Data

The data are stored as a CSV and as a pickled pandas dataframe (Python 2.7). Each data file contains 5 columns:

`count =` number of CrowdFlower users who coded each tweet (min is 3, sometimes more users coded a tweet when judgments were determined to be unreliable by CF).

`hate_speech` = number of CF users who judged the tweet to be hate speech.

`offensive_language` = number of CF users who judged the tweet to be offensive.

`neither =` number of CF users who judged the tweet to be neither offensive nor non-offensive.
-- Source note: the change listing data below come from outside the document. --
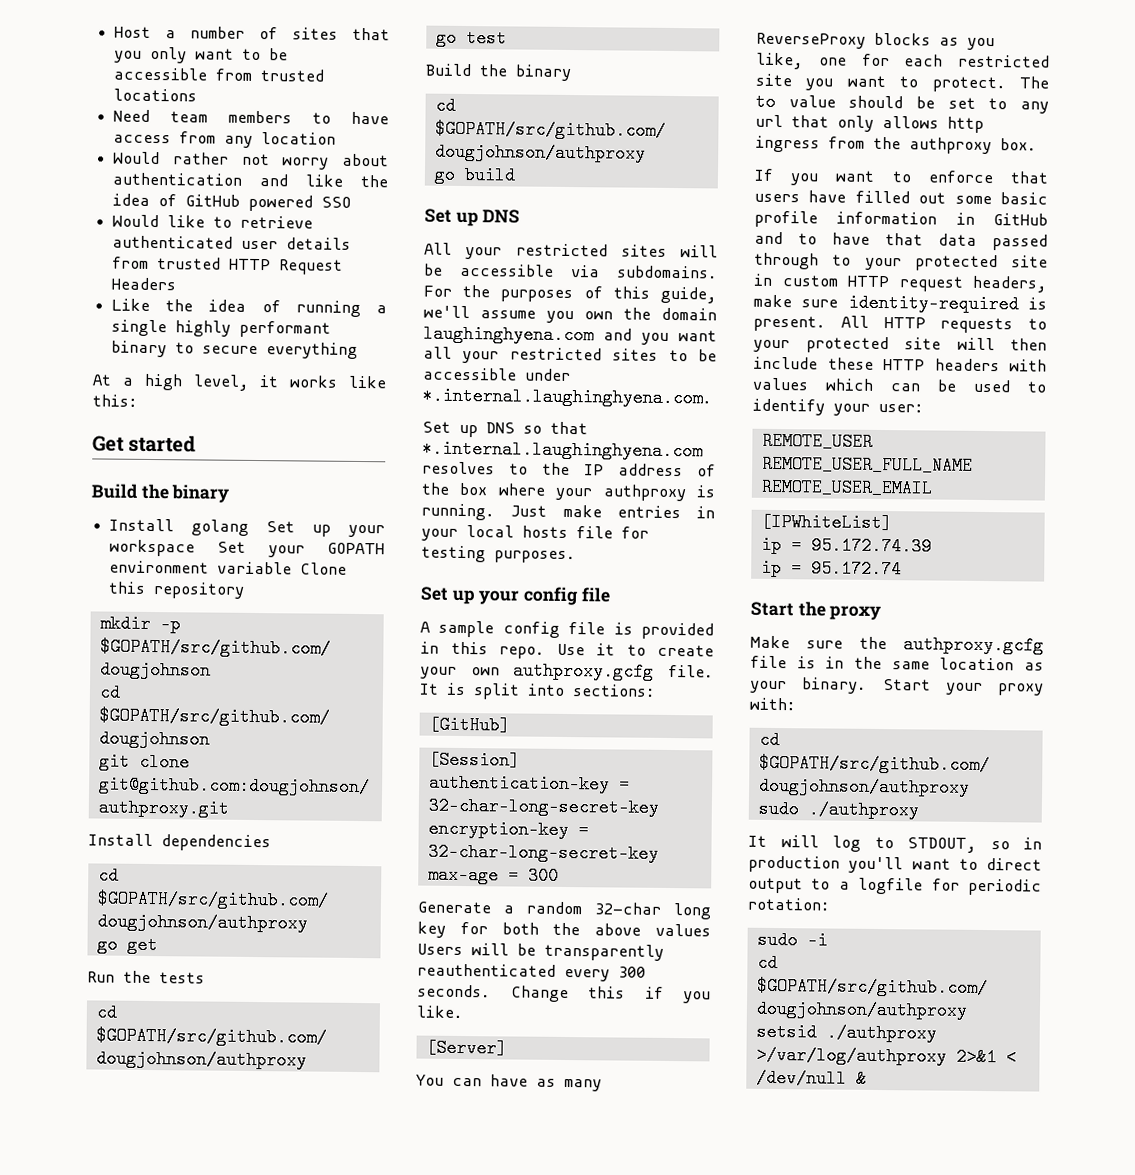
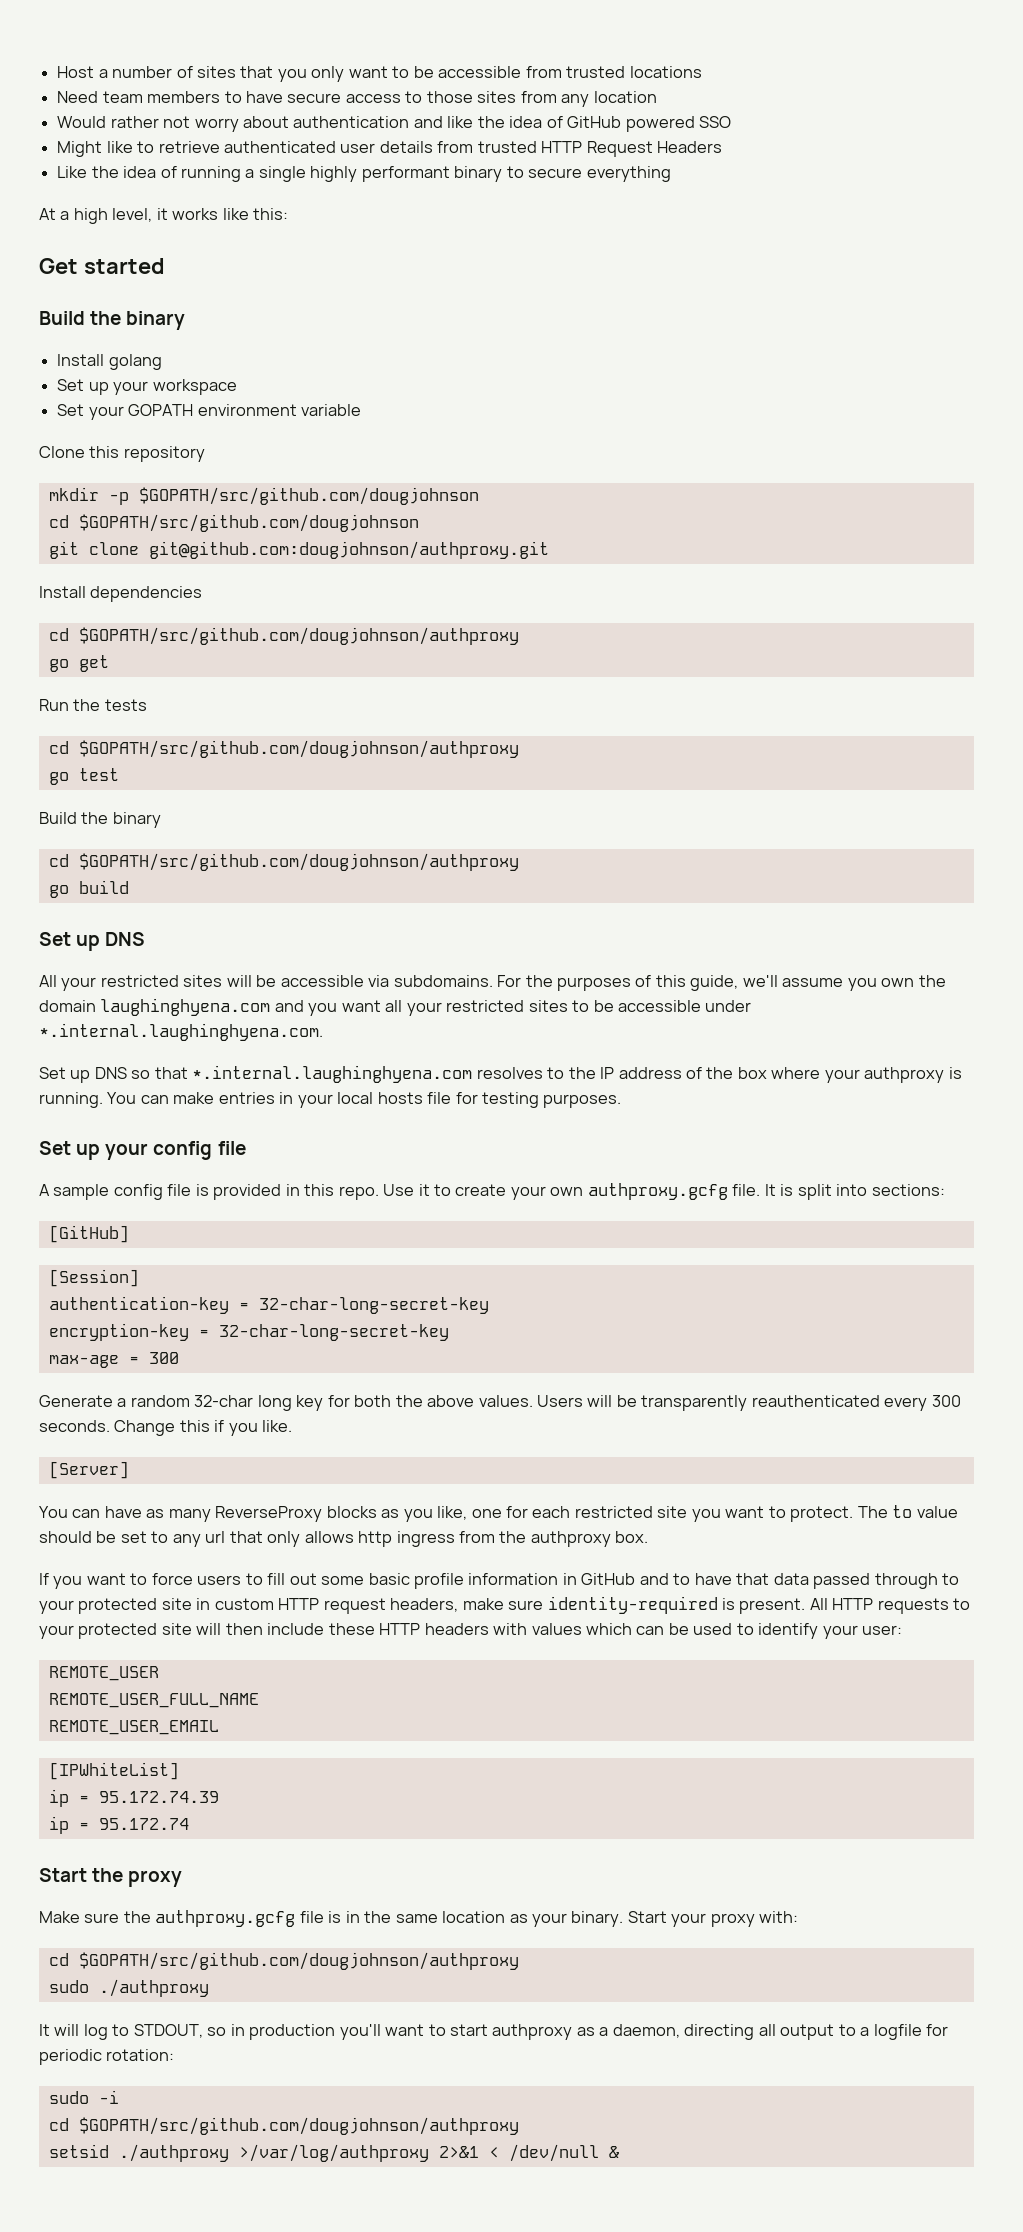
- Need team members to have access from any location
+ Need team members to have secure access to those sites from any location
- Would like to retrieve authenticated user details from trusted HTTP Request Headers
+ Might like to retrieve authenticated user details from trusted HTTP Request Headers
- Install golang Set up your workspace Set your GOPATH environment variable Clone this repository
+ Install golang
+ Set up your workspace
+ Set your GOPATH environment variable
+ Clone this repository
- Just make entries in your local hosts file for testing purposes.
+ You can make entries in your local hosts file for testing purposes.
- Generate a random 32-char long key for both the above values Users will be transparently reauthenticated every 300 seconds.
+ Generate a random 32-char long key for both the above values. Users will be transparently reauthenticated every 300 seconds.
- If you want to enforce that users have filled out some basic profile information in GitHub and to have that data passed through to your protected site in custom HTTP request headers, make sure identity-required is present.
+ If you want to force users to fill out some basic profile information in GitHub and to have that data passed through to your protected site in custom HTTP request headers, make sure identity-required is present.
- It will log to STDOUT, so in production you'll want to direct output to a logfile for periodic rotation:
+ It will log to STDOUT, so in production you'll want to start authproxy as a daemon, directing all output to a logfile for periodic rotation:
`class =` class label for majority of CF users. 0 - hate speech 1 - offensive language 2 - neither


Other notes: 
* 80-10-10 split because there's not that much data 
* 100 samples held out for oracle (completed by all experimenters)
* Data shuffled before oracle held out (seeded at 42 each time for reproducibility)
* Used train test split from sklearn for train-dev-test split (also seeded at 42 each time)

In [47]:
import pandas as pd
from sklearn.model_selection import train_test_split
from sklearn.feature_extraction.text import CountVectorizer
from sklearn.linear_model import LogisticRegression
from sklearn.utils import shuffle

In [48]:
df = pd.read_csv('hate-speech-and-offensive-language/data/labeled_data.csv',encoding='utf-8')

In [49]:
shuffled = shuffle(df,random_state=42)
shuffled.shape

(24783, 7)

In [50]:
oracle = shuffled.iloc[:100]

rest = shuffled.iloc[100:]

rest.shape[0]

24683

In [52]:
oracle.to_csv('data/oracles/oracle_with_labels.csv',encoding='utf-8')

In [53]:
to_do = oracle[['Unnamed: 0','tweet']]
to_do.to_csv('data/oracles/oracle_no_labels.csv',encoding='utf-8')

In [54]:
train,dev = train_test_split(rest,test_size = 0.2,random_state=42)

In [55]:
train.to_csv('data/train/training_data.csv',encoding='utf-8')

In [56]:
val,test = train_test_split(dev,test_size = 0.5,random_state=42)

In [57]:
val.to_csv('data/dev/development_data.csv',encoding='utf-8')
test.to_csv('data/test/testing_data.csv',encoding='utf-8')